1. Field of the Invention
The invention is a structural panel of wood consisting of a structural post and a building board locked together by means of a groove in the plane of the board so that the structural post and the adjacent boards form a bearing whole requiring no nailing, glueing, or other form of fastening, and can be snapped together and pulled apart easily and without professional skill.
Different kinds of structural posts form different kinds of structural panels, single or double, for instance conduits, floors, panelling on external walls, ceilings, insulated walls, complete walls, partial interior walls, or walls with windows or doors.
The basic units may be glued or fastened together to form larger units, increase strength or reduce material.
The invention is designed for house construction but can also be used in model building, toy making and elsewhere.
2. Description of the Prior Art
A plane is the most common form in house construction outside as well as inside.
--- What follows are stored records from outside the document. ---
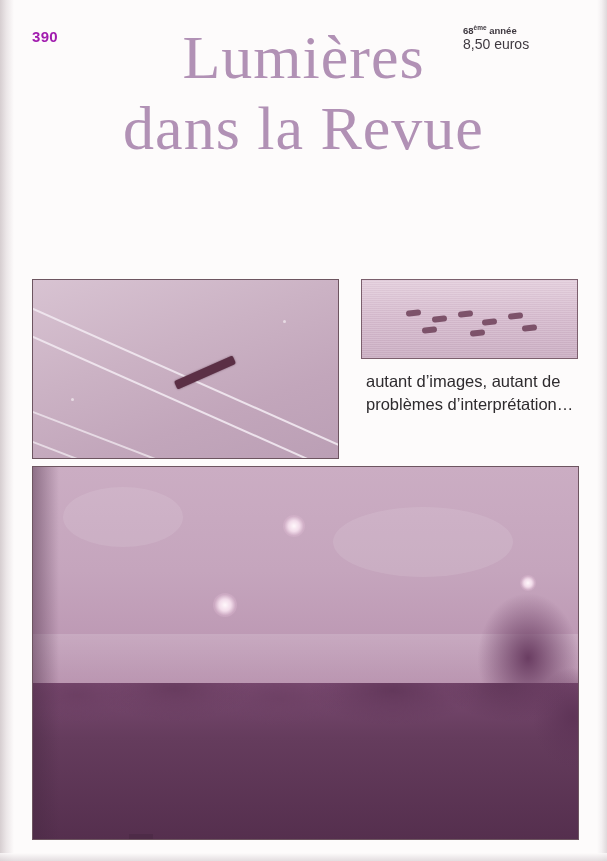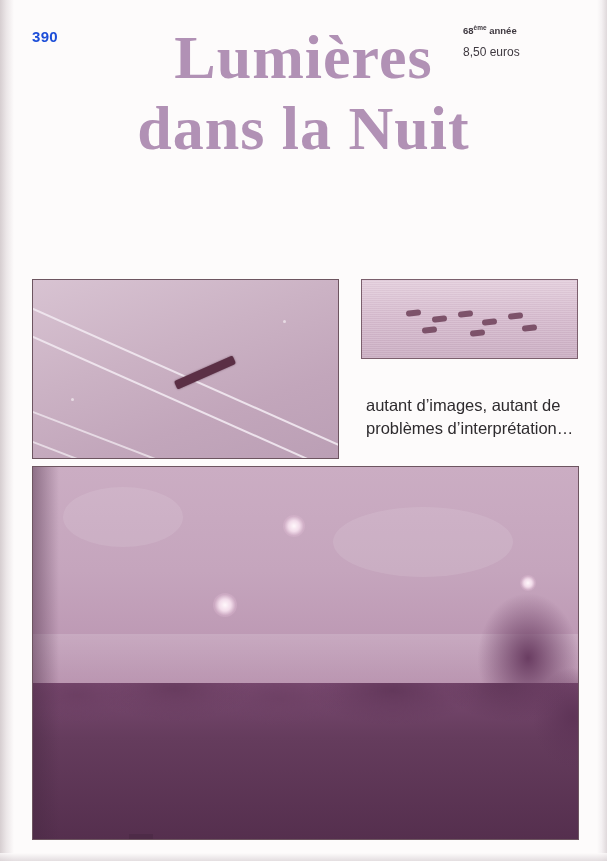--- a/index.html
+++ b/index.html
@@ -46,7 +46,7 @@
     top: 28px;
     font-size: 15px;
     font-weight: bold;
-    color: #1d4ed8;
+    color: #a21caf;
     letter-spacing: 0.3px;
   }
 

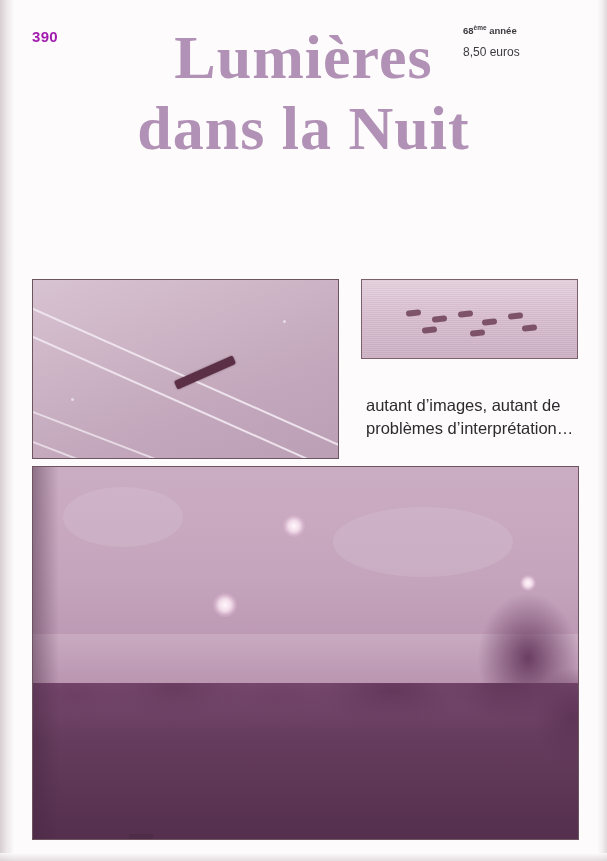--- a/index.html
+++ b/index.html
@@ -81,7 +81,6 @@
     text-align: center;
     font-family: "Liberation Serif", serif;
     color: #b191b5;
-    font-weight: bold;
   }
   .masthead .line1 {
     font-size: 62px;

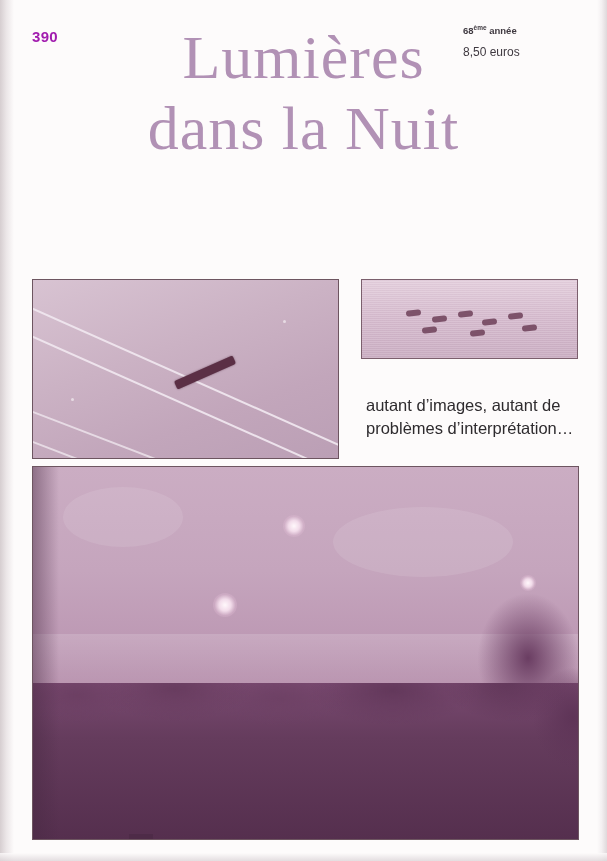--- a/index.html
+++ b/index.html
@@ -68,8 +68,7 @@
     vertical-align: super;
   }
   .meta-price {
-    margin-top: 9px;
-    font-size: 12px;
+    font-size: 14px;
     color: #3f3940;
   }
 

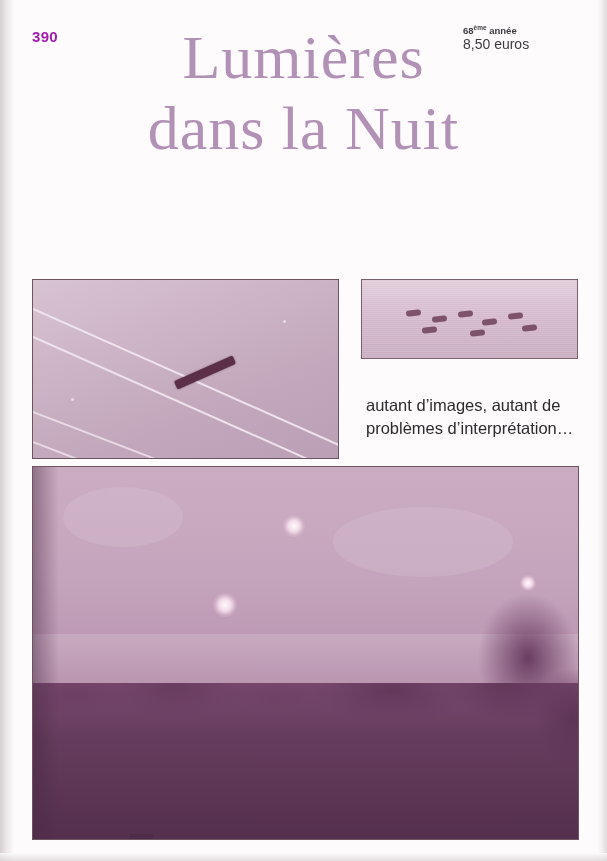--- a/index.html
+++ b/index.html
@@ -268,7 +268,7 @@
 
   <div class="masthead">
     <div class="line1">Lumières</div>
-    <div class="line2">dans la Nuit</div>
+    <div class="line2">dans la Revue</div>
   </div>
 
 

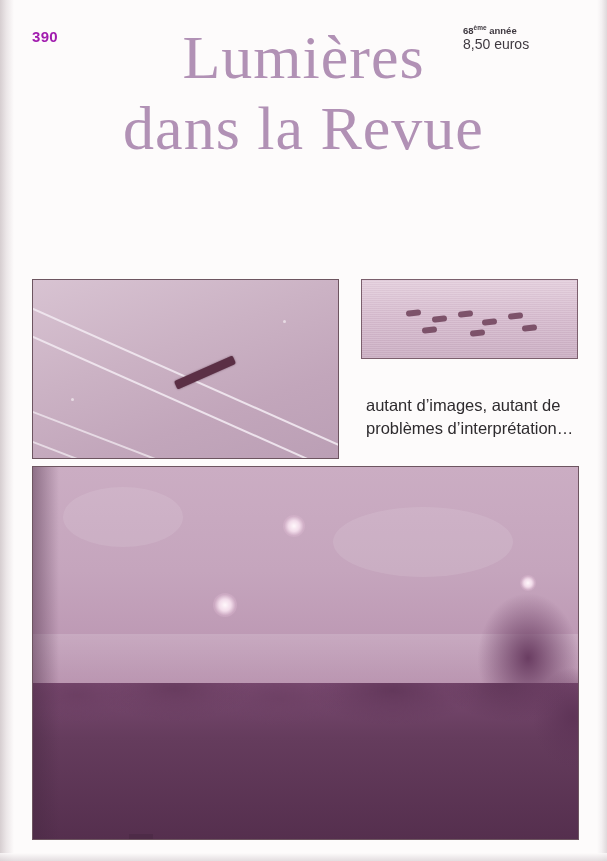--- a/index.html
+++ b/index.html
@@ -171,7 +171,6 @@
     font-size: 16.5px;
     line-height: 23px;
     color: #2e2b2e;
-    margin-top: 24px;
   }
Walls, floors and ceilings, panelling on flat surfaces, permanent and movable interiors, and even furniture, are all build up from this simple form. Its unit is called a board.
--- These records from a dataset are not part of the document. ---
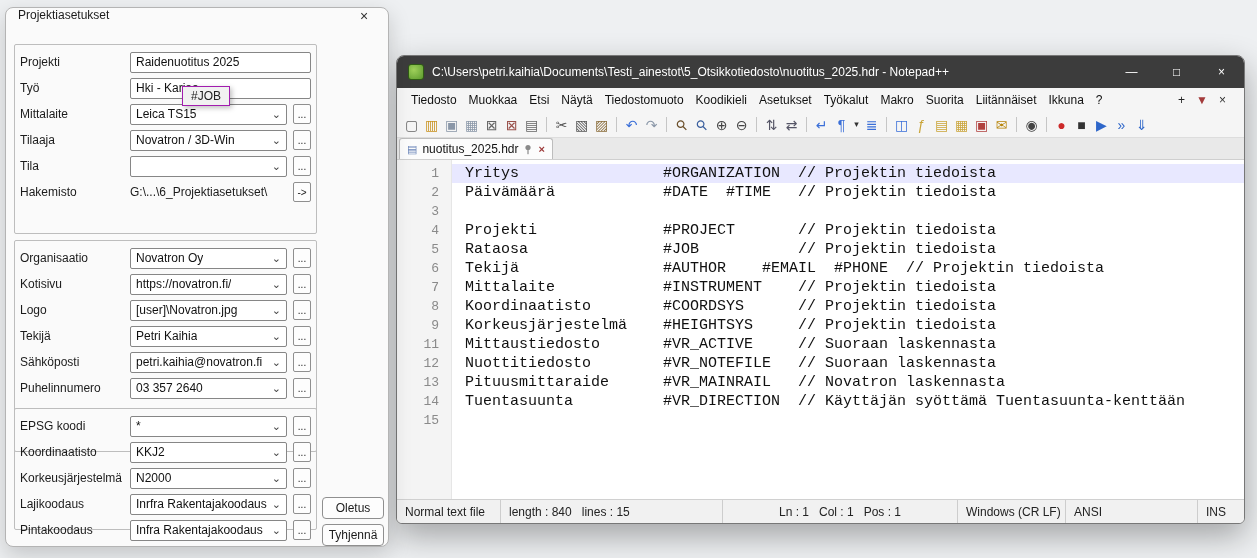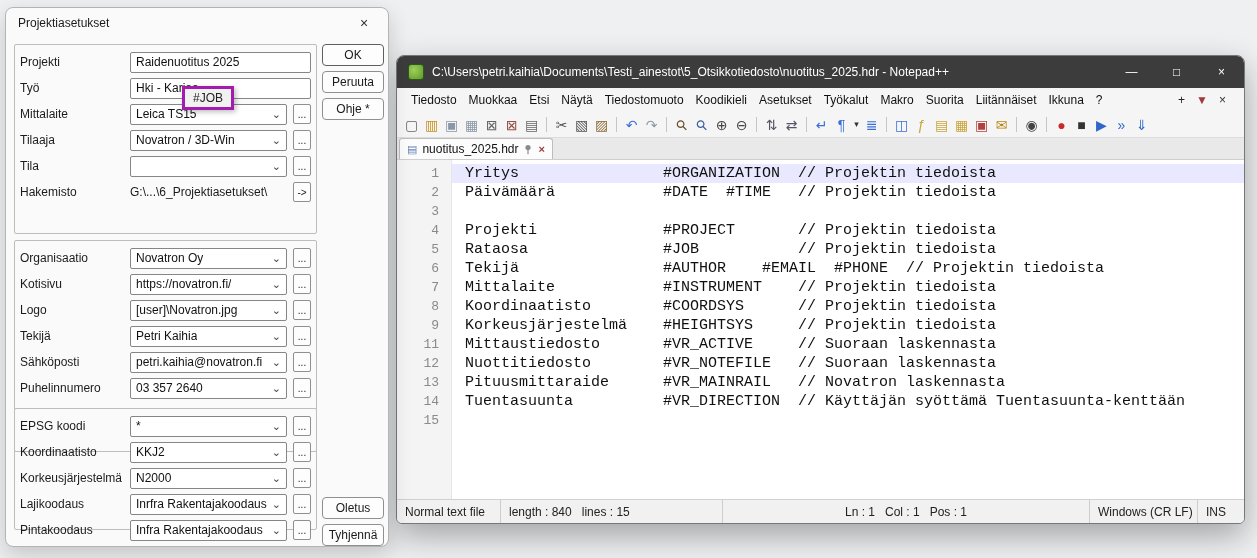--- a/index.html
+++ b/index.html
@@ -10,7 +10,7 @@
   
   .dialog{position:absolute;left:5px;top:7px;width:384px;height:540px;background:#fafafa;
     border:1px solid #b4b4b4;border-radius:8px;box-shadow:0 8px 22px rgba(0,0,0,.18);z-index:2}
-  .dlg-titlebar{height:30px;display:flex;align-items:center;padding:0 12px}
+  .dlg-titlebar{height:30px;display:flex;padding:0 12px}
   .dlg-title{flex:1;font-size:12px;color:#1b1b1b}
   .dlg-close{width:24px;text-align:center;font-size:14px;color:#333}
   .fieldgroup{position:absolute;left:8px;width:303px;border:1px solid #bdbdbd;border-radius:2px;padding:4px 5px}

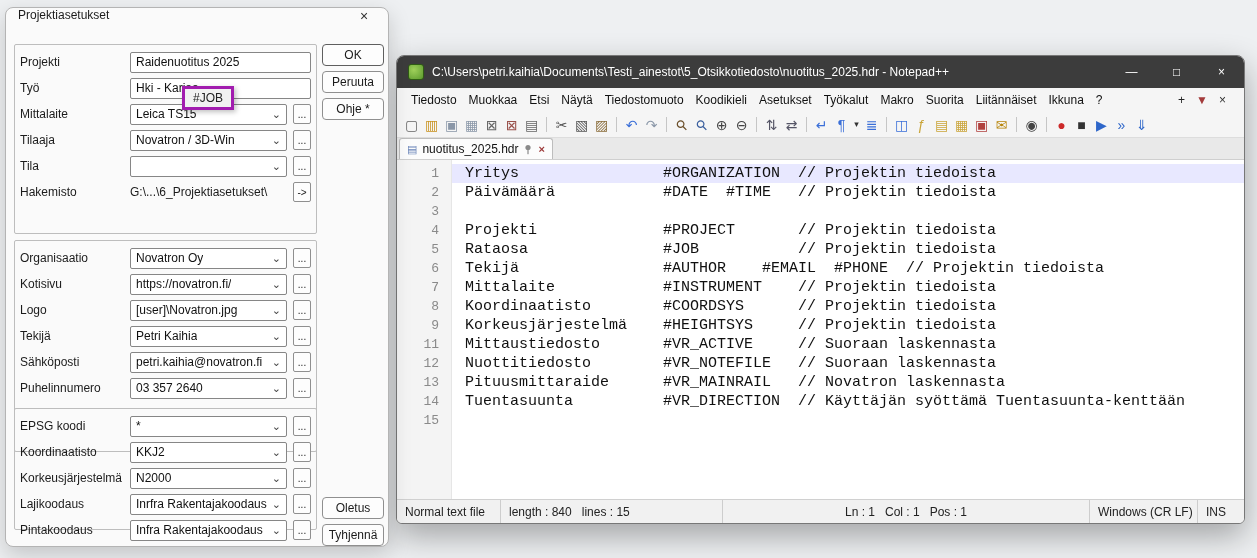--- a/index.html
+++ b/index.html
@@ -257,11 +257,6 @@
         </div>
       </div>
 
-    <div class="sidebtns">
-      <div class="btn ok">OK</div>
-      <div class="btn">Peruuta</div>
-      <div class="btn">Ohje *</div>
-    </div>
     <div class="sidebtns btm">
       <div class="btn">Oletus</div>
       <div class="btn">Tyhjennä</div>

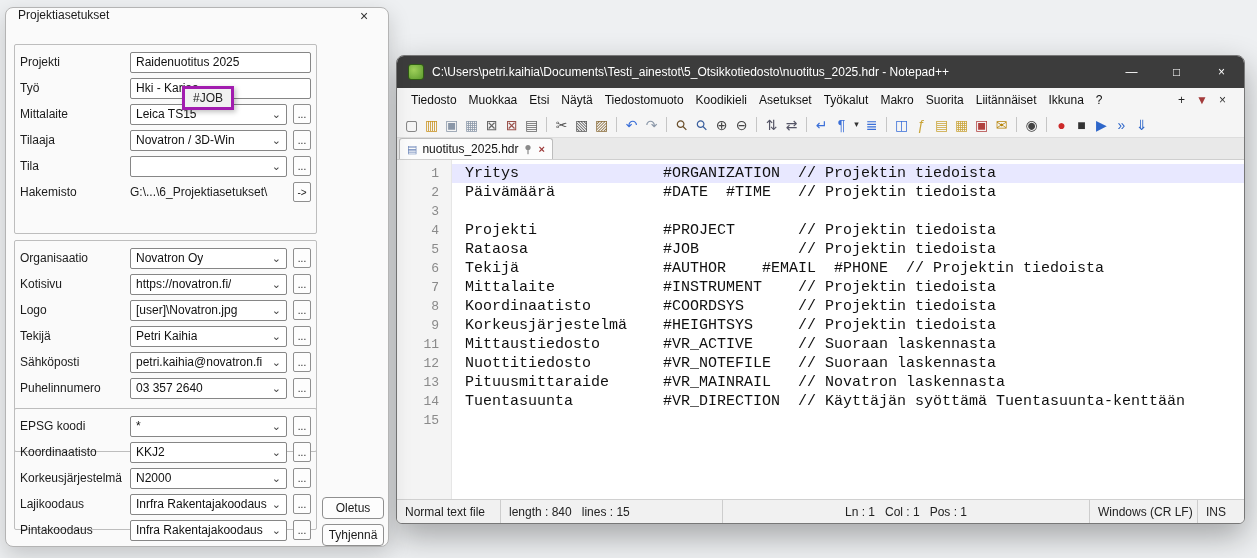--- a/index.html
+++ b/index.html
@@ -33,7 +33,7 @@
   .btn{width:62px;height:22px;border:1px solid #8f8f8f;border-radius:4px;background:#fdfdfd;
     font-size:12px;color:#1b1b1b;display:flex;align-items:center;justify-content:center}
   .btn.ok{border-color:#5f5f5f}
-  .tooltip{position:absolute;left:176px;top:78px;background:#f1f1f1;border:3px solid #a21caf;
+  .tooltip{position:absolute;left:176px;top:78px;background:#f1f1f1;border:1px solid #a21caf;
     padding:2px 8px;font-size:12px;color:#222;box-shadow:2px 2px 5px rgba(0,0,0,.25);z-index:6}
 
   

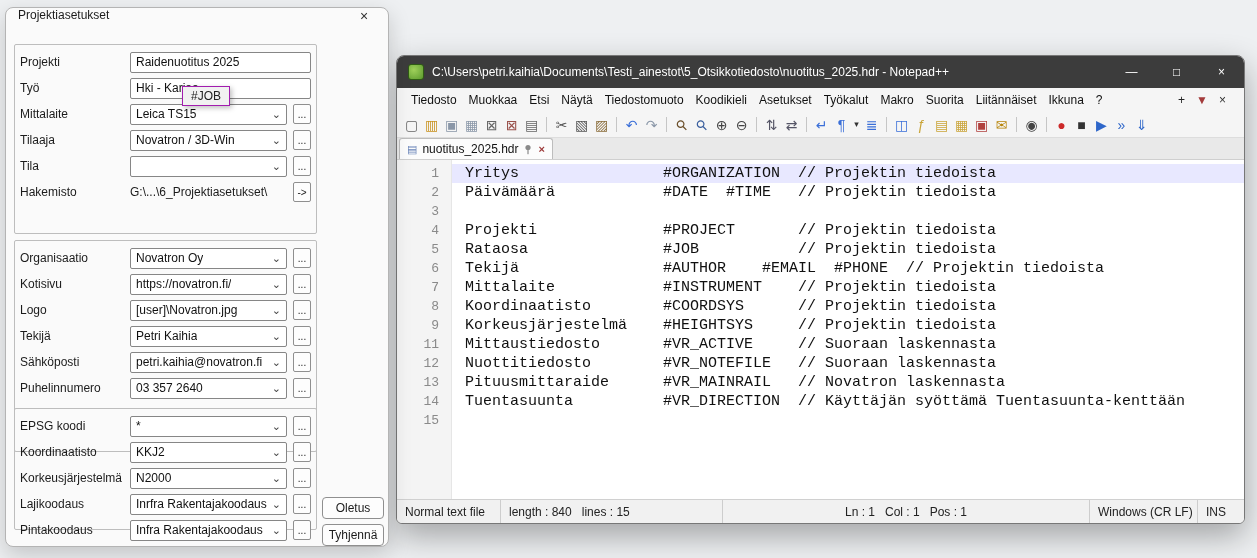--- a/index.html
+++ b/index.html
@@ -422,6 +422,7 @@
         <div class="seg seg2">length : 840   lines : 15</div>
         <div class="seg seg3">Ln : 1   Col : 1   Pos : 1</div>
         <div class="seg seg4">Windows (CR LF)</div>
+        <div class="seg seg5">ANSI</div>
         <div class="seg seg6">INS</div>
       </div>
   </div>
The form by itself is not sufficient, for strength is also required. The board has least strength and rigidity in the direction of the perpendicular to its plane. In that direction it is flexible and weak. Therefore a structural frame is built behind the boards and the boards fastened to it, usually by nailing but also often by glueing. This kind of structural surface has no special name, and is in fact thought of as two distinct things, as a structural frame and the covering boards. The structural frame is a bearing whole and is constructed by itself ahead of the rest, since it must, among other things, sustain the hammering involved in nailing the boards onto it.
The structural frame must be adapted to the size of the board, since under each board edge there must be a post to carry the perpendicular thrust on the board and to fasten the board into. Therefore the construction of the frame calls for fairly accurate measurement. The structural posts must not bend from the straight line of the edge, and must therefore be braced so that each post forms a straight line. The construction of the frame therefore requires professional skill, practical sense, measurement, and a considerable amount of labor.
The boards are then nailed onto the frame and all nails set, which is a time-consuming job. All nail holes must be filled and the filler left to dry properly, after which it must be sanded down. Electric wires or conduits run vertically within walls, so that holes must be drilled in the braces to thread the conduits through. Door and window frames are not automatically produced but must be made separately and fastened to the frame. The result of all this is that two thirds of the cost of a wall without door or window frames is accounted for by the labor described above, consisting for the most part in measuring, nailing, and repairing the damage associated with nailing.